Running Category Momentum
Adidas-shod athletes broke the sub-2-hour barrier at the London Marathon in April 2026 wearing the Adizero line. Strong running performance creates a halo for the full Performance segment.
Threats to Adidas
US Tariff Headwinds
Threats to Adidas start with US trade policy. Tariffs are expected to add about €200 million in direct costs in 2026, with the combined hit from duties and currency reaching €400 million.
Most production for the US market comes from Vietnam (about 39% of footwear) and other Southeast Asian countries, all of which face elevated US import duties. A return to higher rates would force further price increases.
Loss of the German Football Federation
Nike will replace Adidas as kit supplier for all German national teams from 2027 through 2034. Reports value the deal at roughly €100 million per year, ending a 77-year partnership and removing one of the brand’s most visible football platforms.
Resurgent Nike and Rising Challengers
Nike is repositioning around performance and athlete strategy under its 2025 turnaround plan. At the same time, On, Hoka, Asics, New Balance, and Chinese players including Anta and Li-Ning are taking share in running and lifestyle. Threats of Adidas getting squeezed at both the premium and value ends are real.
Discount-Heavy Retail Environment
Gulden has flagged rising sneaker discounting across Europe and North America as a margin risk. Lifestyle footwear in particular is seeing more aggressive promotional activity from major athletic retailers and direct rivals.
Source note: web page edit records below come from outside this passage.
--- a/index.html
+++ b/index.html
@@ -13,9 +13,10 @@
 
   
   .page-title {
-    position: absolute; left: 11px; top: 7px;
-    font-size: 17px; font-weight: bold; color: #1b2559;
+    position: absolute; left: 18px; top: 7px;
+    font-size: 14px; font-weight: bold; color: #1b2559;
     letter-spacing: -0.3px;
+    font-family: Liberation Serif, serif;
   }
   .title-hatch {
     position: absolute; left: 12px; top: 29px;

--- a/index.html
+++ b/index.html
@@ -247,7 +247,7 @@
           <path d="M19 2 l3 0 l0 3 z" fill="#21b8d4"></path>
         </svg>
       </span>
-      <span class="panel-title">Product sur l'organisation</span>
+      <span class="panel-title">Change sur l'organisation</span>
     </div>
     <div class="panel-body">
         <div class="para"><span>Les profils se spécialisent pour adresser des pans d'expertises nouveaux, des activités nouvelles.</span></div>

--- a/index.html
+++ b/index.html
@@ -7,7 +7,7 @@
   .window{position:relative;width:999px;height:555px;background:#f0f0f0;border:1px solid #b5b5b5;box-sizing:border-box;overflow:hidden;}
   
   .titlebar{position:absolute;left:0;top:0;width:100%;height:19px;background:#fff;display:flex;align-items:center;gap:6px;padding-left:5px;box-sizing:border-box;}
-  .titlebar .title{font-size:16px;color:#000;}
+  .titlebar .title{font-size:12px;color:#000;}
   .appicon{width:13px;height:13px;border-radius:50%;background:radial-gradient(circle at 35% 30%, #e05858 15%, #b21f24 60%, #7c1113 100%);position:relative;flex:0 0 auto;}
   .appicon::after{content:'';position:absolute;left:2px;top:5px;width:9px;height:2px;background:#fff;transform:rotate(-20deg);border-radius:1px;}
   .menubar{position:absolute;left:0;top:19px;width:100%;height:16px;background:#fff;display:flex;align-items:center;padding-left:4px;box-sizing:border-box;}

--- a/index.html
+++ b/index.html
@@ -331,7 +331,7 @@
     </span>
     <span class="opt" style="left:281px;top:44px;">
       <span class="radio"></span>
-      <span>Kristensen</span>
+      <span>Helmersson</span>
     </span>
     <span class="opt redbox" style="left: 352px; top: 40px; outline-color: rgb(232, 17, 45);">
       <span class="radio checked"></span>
Geopolitical and Currency Volatility
A €1 billion currency translation hit in 2025 showed how exposed Adidas is to a stronger euro. Ongoing trade tensions and slower global GDP growth (projected at 2.6% in 2026) add further uncertainty.
FAQs
What is Adidas’s revenue in 2025?
Adidas reported record net sales of €24.81 billion in 2025, up 5% in euros and 13% currency-neutral for the Adidas brand. Operating profit reached €2.06 billion, a 54% jump from the prior year.
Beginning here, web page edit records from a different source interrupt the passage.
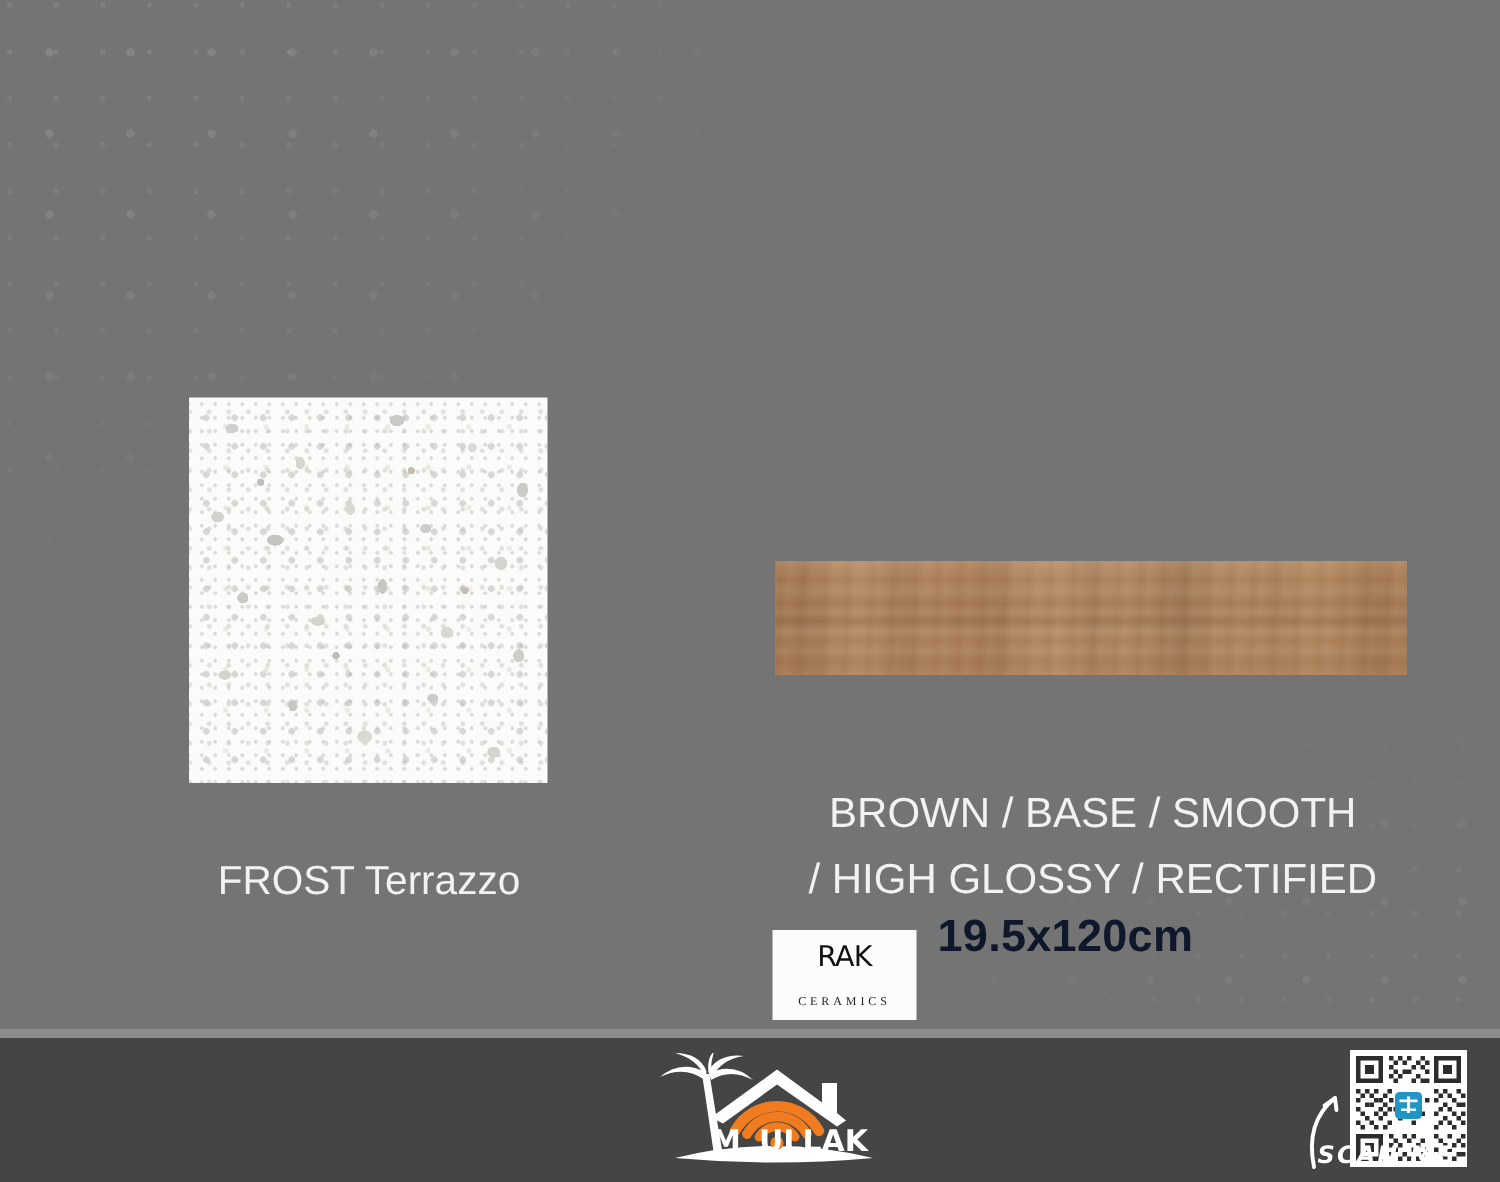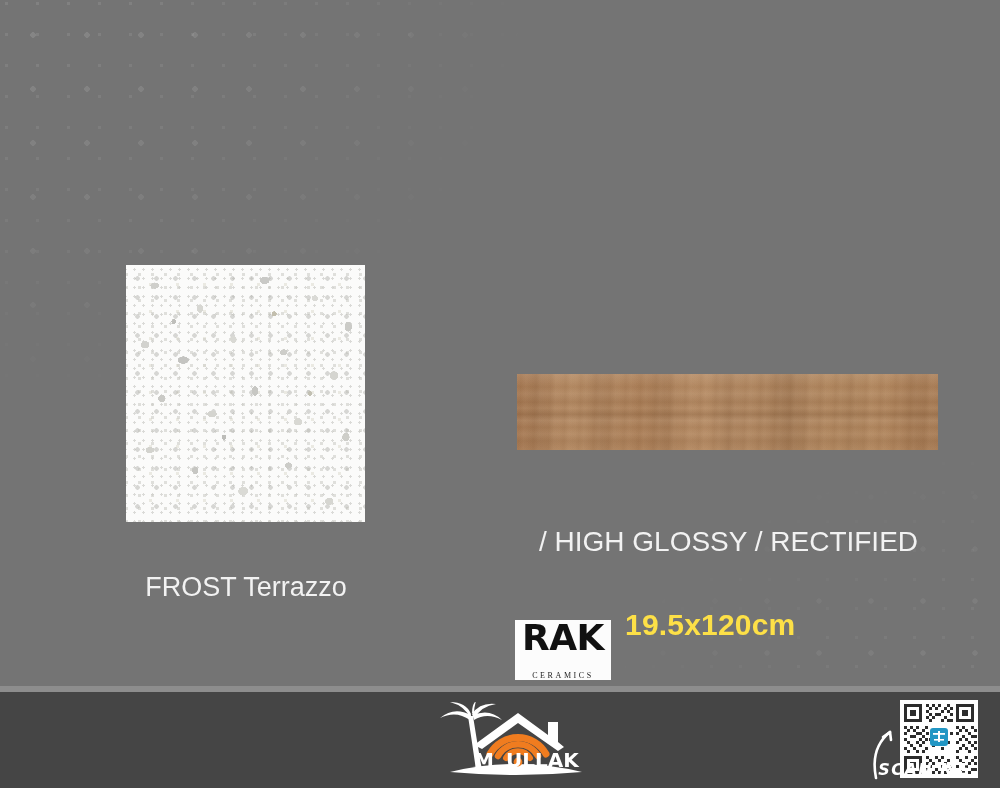--- a/index.html
+++ b/index.html
@@ -274,6 +274,7 @@
 
   <div id="wood-tile"></div>
   <div id="wood-spec">
+    <div>BROWN / BASE / SMOOTH</div>
     <div>/ HIGH GLOSSY / RECTIFIED</div>
   </div>
 

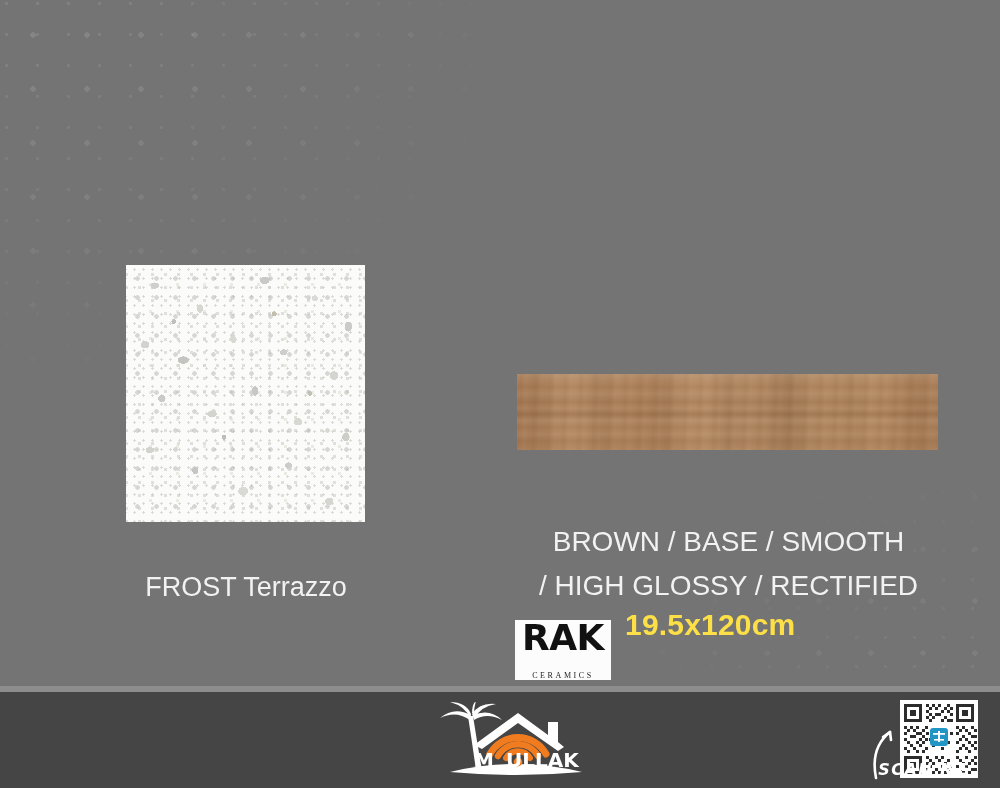--- a/index.html
+++ b/index.html
@@ -181,8 +181,8 @@
   }
   #rak-logo .rak-word {
     color: #111;
-    font-size: 36px;
-    font-weight: bold;
+    font-size: 19px;
+    font-weight: normal;
     letter-spacing: -0.5px;
     line-height: 1;
     font-family: "DejaVu Sans", sans-serif;

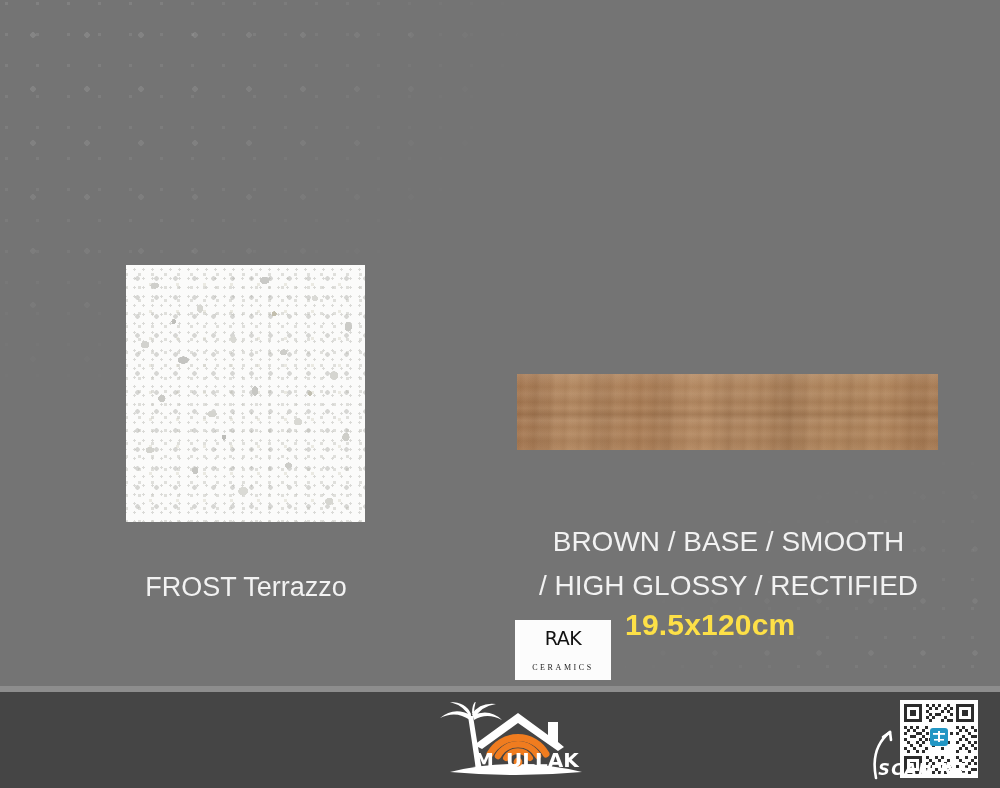--- a/index.html
+++ b/index.html
@@ -199,7 +199,7 @@
     position: absolute;
     left: 625px;
     top: 608px;
-    color: #fde047;
+    color: #0f172a;
     font-size: 30px;
     font-weight: bold;
     letter-spacing: 0.2px;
What are Adidas’s main strengths?
Adidas strengths include a 76-year-old brand, iconic franchises like Samba and Gazelle, a 22% direct-to-consumer growth rate in Q1 2026, presence in over 160 countries, and a 200 million-member Creators Club loyalty program.
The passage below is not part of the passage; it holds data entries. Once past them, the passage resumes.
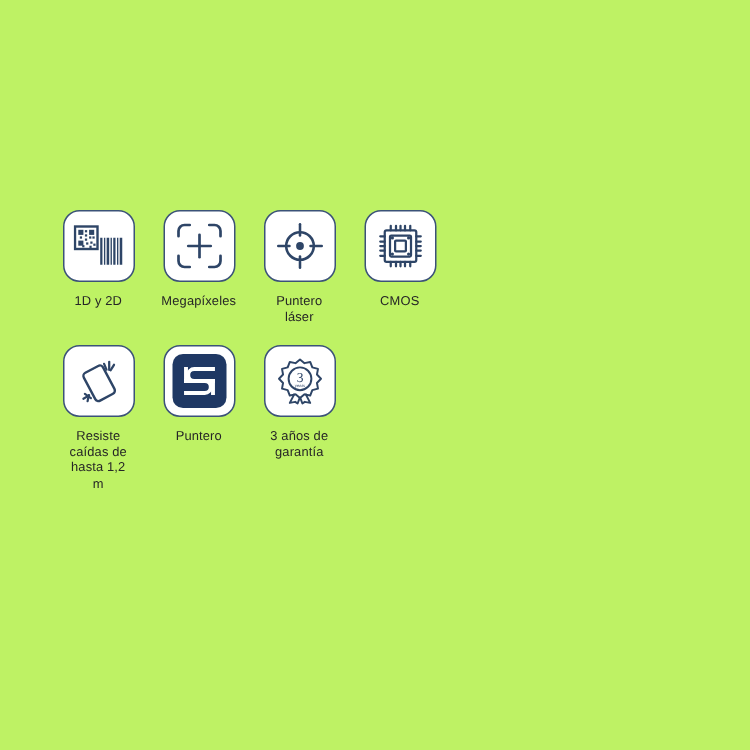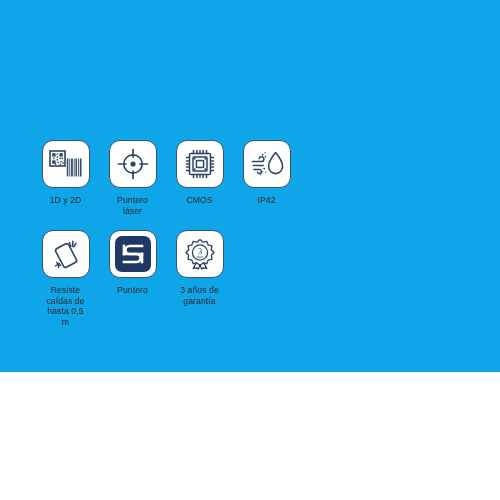--- a/index.html
+++ b/index.html
@@ -17,8 +17,8 @@
   .sheet {
     position: relative;
     width: 500px;
-    height: 372px;
-    background: #0ea5e9;
+    height: 500px;
+    background: #bef264;
   }
   .feature-grid {
     position: absolute;

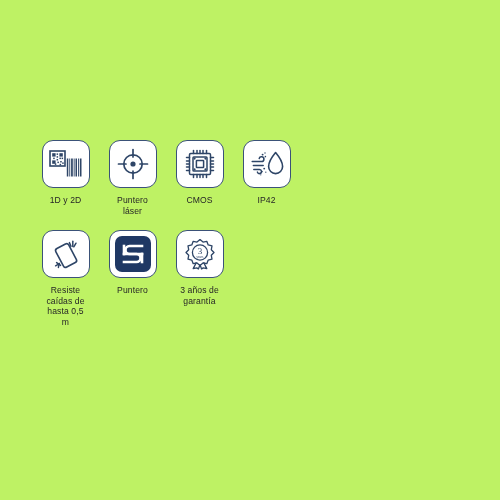--- a/index.html
+++ b/index.html
@@ -110,6 +110,21 @@
       </div>
 
 
+      <div class="feature-cell">
+        <div class="icon-box">
+          <svg width="32" height="32" viewBox="0 0 32 32">
+            <g fill="none" stroke="#2e4567" stroke-width="1.8" stroke-linecap="round">
+              <path d="M2 9.5 V6 a4 4 0 0 1 4-4 H9.5"></path>
+              <path d="M22.5 2 H26 a4 4 0 0 1 4 4 V9.5"></path>
+              <path d="M30 22.5 V26 a4 4 0 0 1 -4 4 H22.5"></path>
+              <path d="M9.5 30 H6 a4 4 0 0 1 -4 -4 V22.5"></path>
+              <path d="M16 8.5 V23.5"></path>
+              <path d="M8.5 16 H23.5"></path>
+            </g>
+          </svg>
+        </div>
+        <div class="feature-label">Megapíxeles</div>
+      </div>
 
       <div class="feature-cell">
         <div class="icon-box">

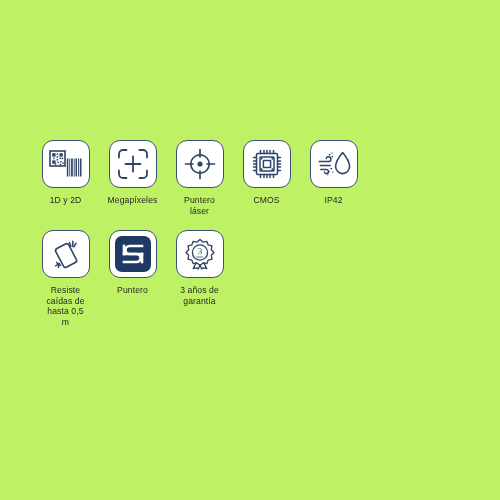--- a/index.html
+++ b/index.html
@@ -182,28 +182,6 @@
         <div class="feature-label">CMOS</div>
       </div>
 
-      <div class="feature-cell">
-        <div class="icon-box">
-          <svg width="34" height="30" viewBox="0 0 34 30">
-            <g fill="none" stroke="#2e4567" stroke-width="1.5" stroke-linecap="round">
-              <path d="M2.2 12.5 H11.5 a2.4 2.4 0 1 0 -2.3 -3"></path>
-              <path d="M3.4 16.6 H13.2"></path>
-              <path d="M3.8 20.4 H9.4 a2.1 2.1 0 1 1 -2 2.7"></path>
-            </g>
-            <g fill="#2e4567">
-              <circle cx="12.6" cy="5.6" r="0.95"></circle>
-              <circle cx="15.4" cy="7.6" r="0.8"></circle>
-              <circle cx="15" cy="4" r="0.7"></circle>
-              <circle cx="14.2" cy="19.6" r="0.95"></circle>
-              <circle cx="12" cy="22.6" r="0.75"></circle>
-              <circle cx="15.8" cy="23.2" r="0.65"></circle>
-              <circle cx="10.8" cy="25.8" r="0.6"></circle>
-            </g>
-            <path d="M25.6 3.6 C25.6 3.6 32.6 12 32.6 17.6 a7 7 0 0 1 -14 0 C18.6 12 25.6 3.6 25.6 3.6 Z" fill="none" stroke="#2e4567" stroke-width="1.6" stroke-linejoin="round"></path>
-          </svg>
-        </div>
-        <div class="feature-label">IP42</div>
-      </div>
 
     </div>
 

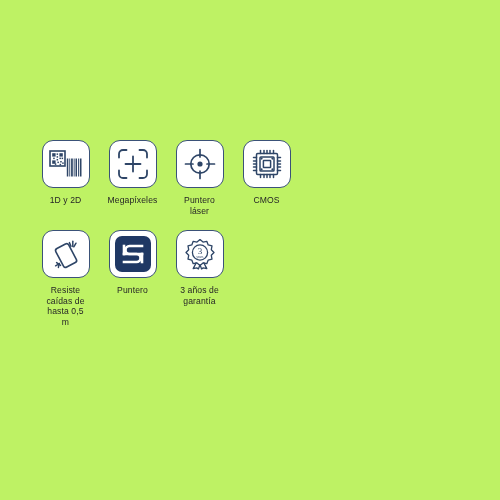--- a/index.html
+++ b/index.html
@@ -205,7 +205,7 @@
         </div>
         <div class="feature-label">Resiste
 caídas de
-hasta 0,5
+hasta 1,2
 m</div>
       </div>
Who are Adidas’s biggest competitors?
Nike is the largest competitor, followed by Puma, Under Armour, New Balance, Asics, On, Hoka, and the broader athletic footwear sector including Chinese brands Anta and Li-Ning.
What are the biggest threats to Adidas?
The main threats of Adidas are US tariffs costing about €200 million in 2026, the loss of the German national football team contract to Nike from 2027, rising competition from On and Hoka in running, and currency volatility.
How is Adidas dealing with US tariffs?
Adidas has shifted production toward Vietnam, India, and other locations to limit China-to-US exports. The company expects a €400 million combined tariff and currency hit in 2026 but still projects €2.3 billion in operating profit.